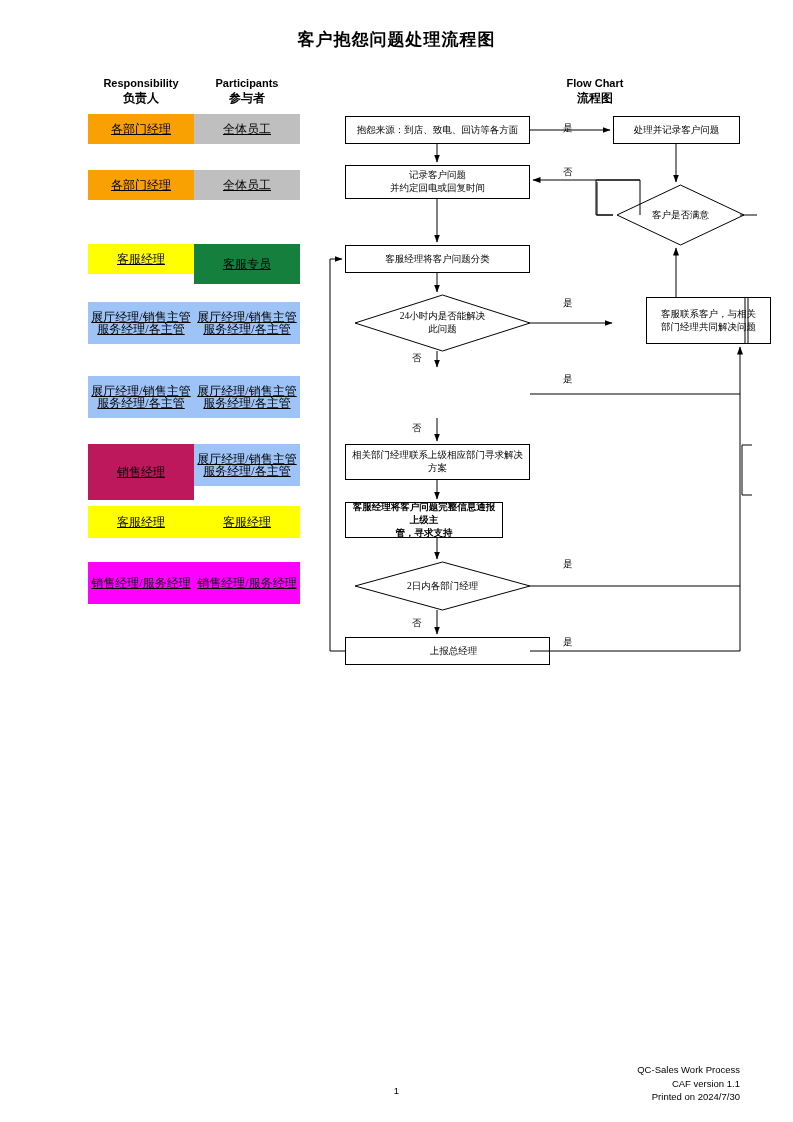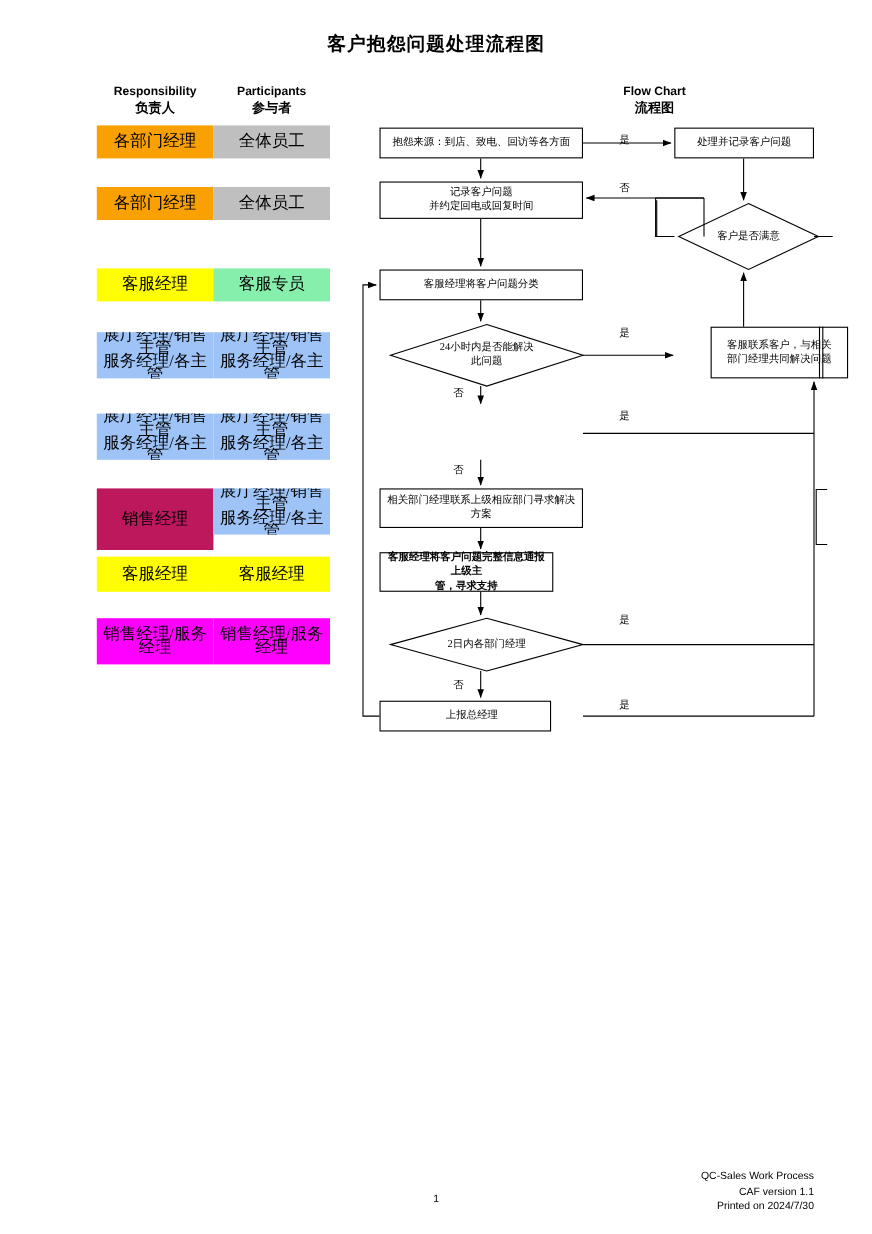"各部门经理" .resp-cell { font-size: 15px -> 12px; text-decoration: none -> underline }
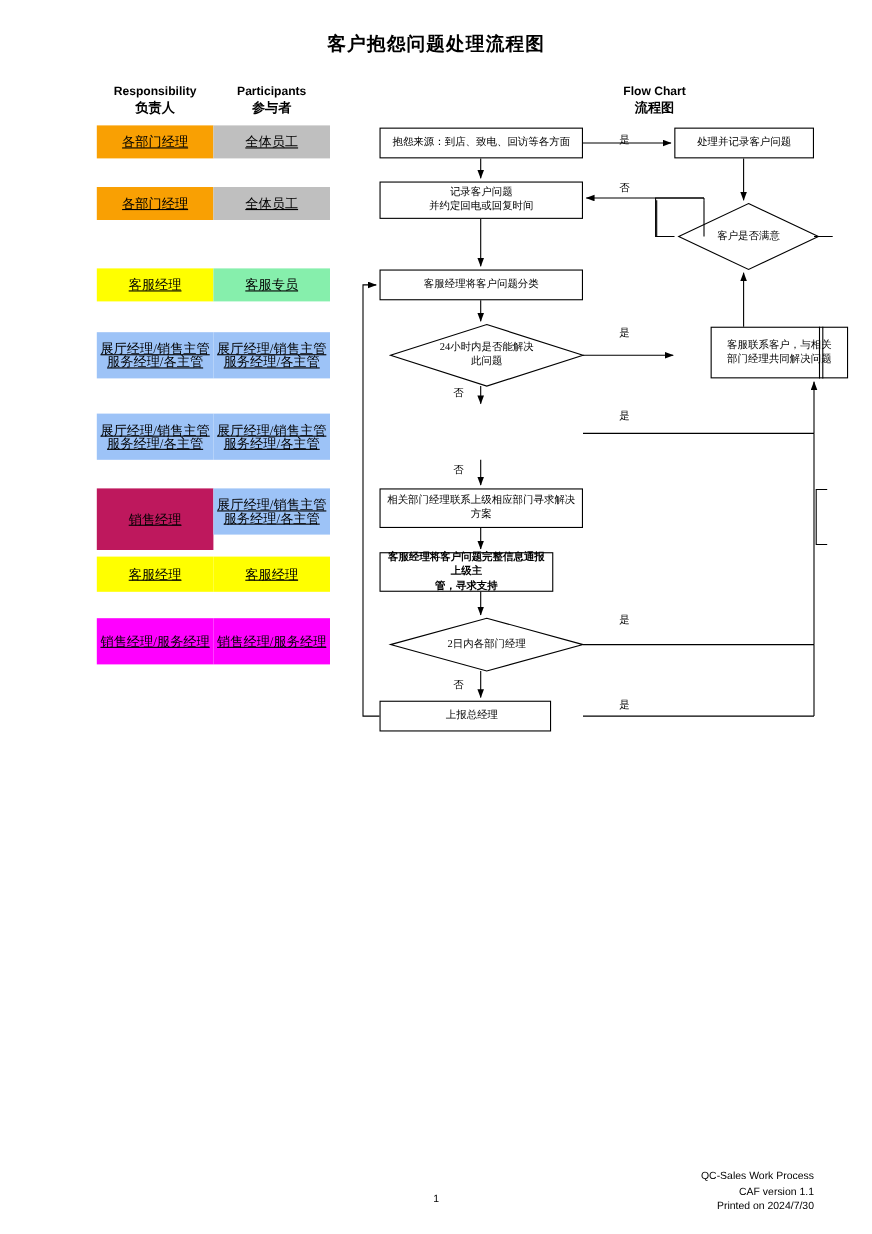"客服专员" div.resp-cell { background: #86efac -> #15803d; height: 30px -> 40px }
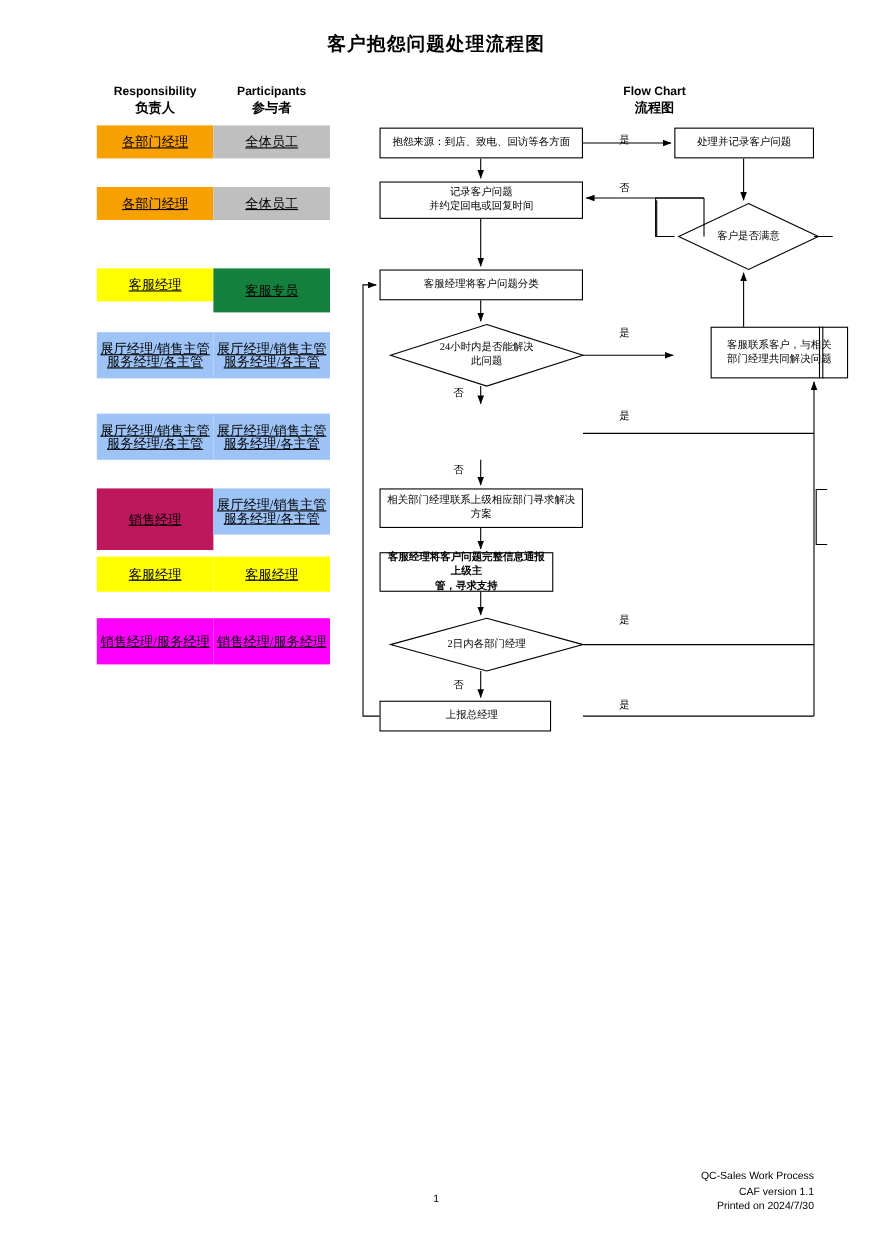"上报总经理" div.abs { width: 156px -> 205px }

--

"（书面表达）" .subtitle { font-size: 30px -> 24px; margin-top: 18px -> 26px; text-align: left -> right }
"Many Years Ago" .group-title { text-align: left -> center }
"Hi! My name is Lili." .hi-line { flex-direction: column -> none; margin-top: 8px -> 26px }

---

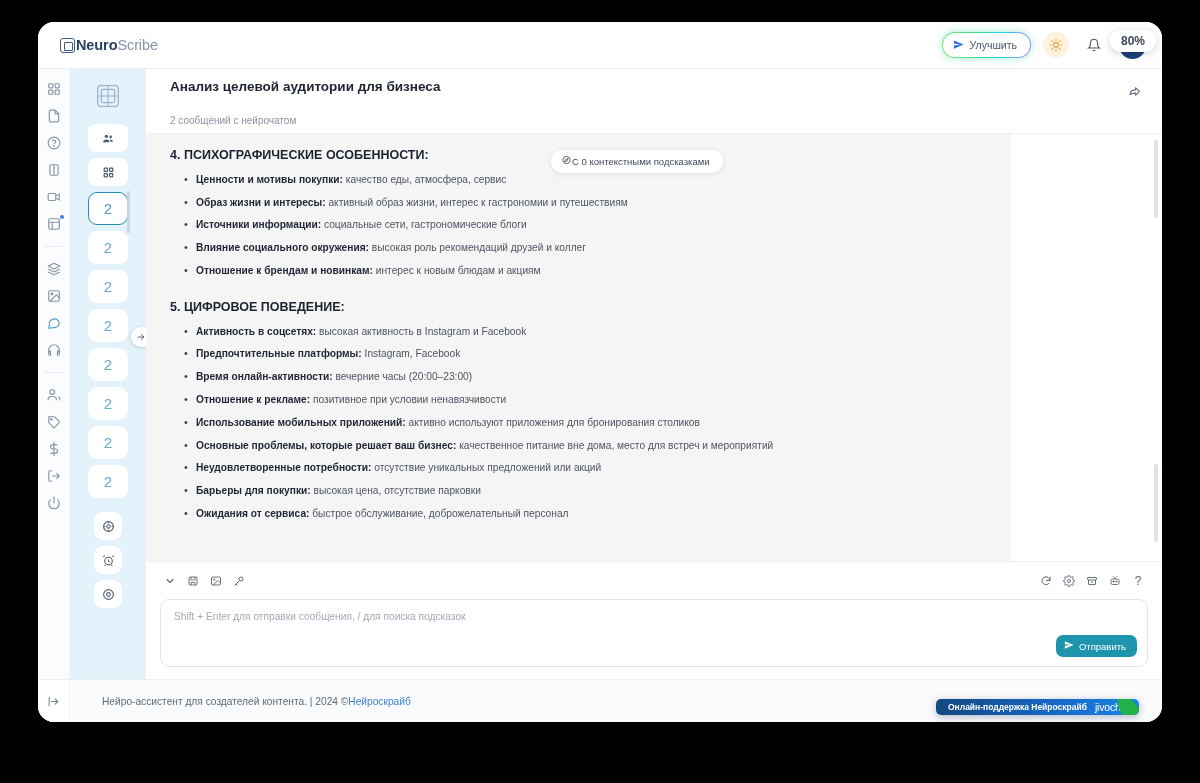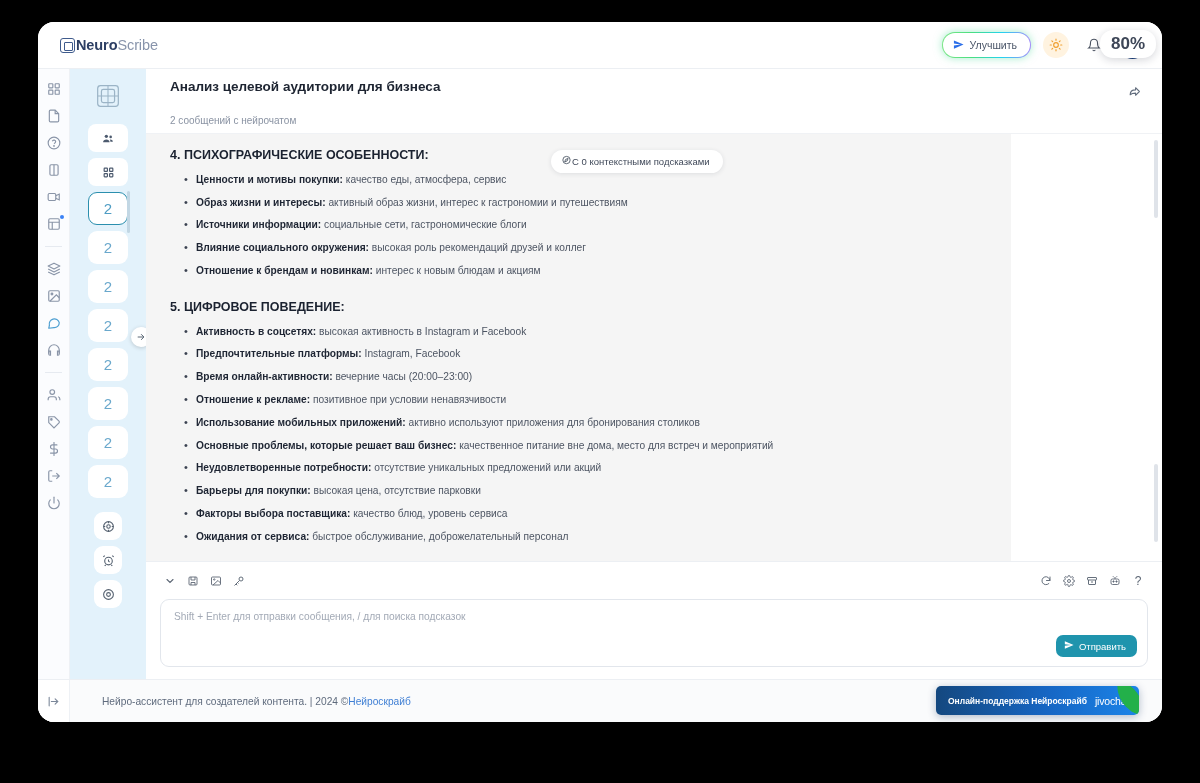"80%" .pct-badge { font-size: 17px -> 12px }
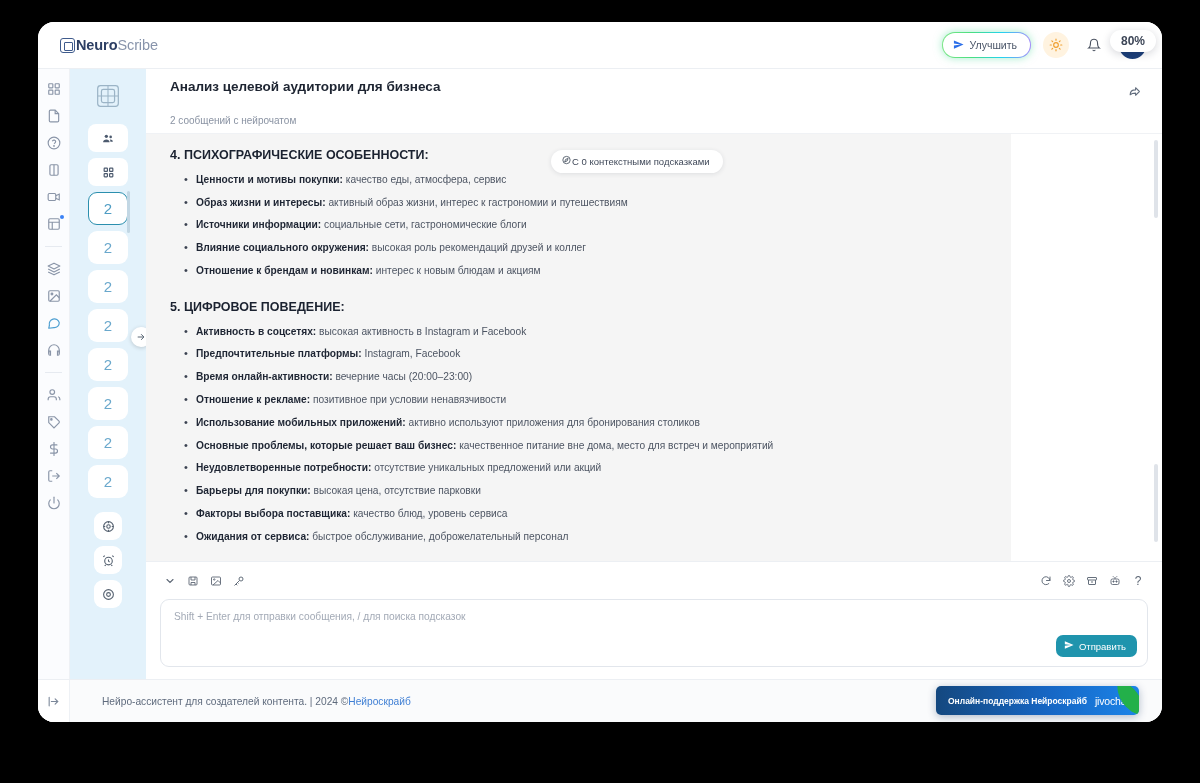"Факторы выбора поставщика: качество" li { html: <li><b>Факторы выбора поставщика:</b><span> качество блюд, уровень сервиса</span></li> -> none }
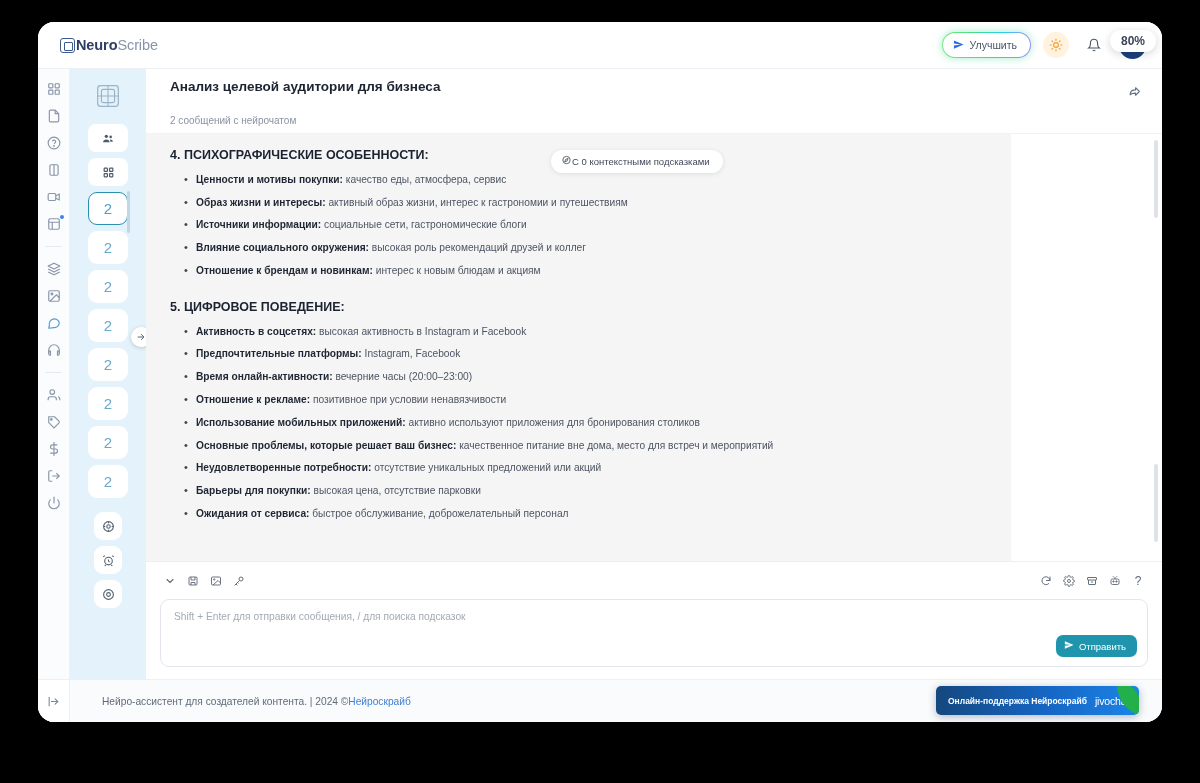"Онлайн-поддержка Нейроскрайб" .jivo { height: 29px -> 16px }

**BRIEF**
Up in the listing, locate the line with "font-size: 17px ->"; print it and every line after it down to the line with "height: 29px ->", which is included too. Skip the pictures.

**EXERCISE SOLUTION**
"80%" .pct-badge { font-size: 17px -> 12px }
"Факторы выбора поставщика: качество" li { html: <li><b>Факторы выбора поставщика:</b><span> качество блюд, уровень сервиса</span></li> -> none }
"Онлайн-поддержка Нейроскрайб" .jivo { height: 29px -> 16px }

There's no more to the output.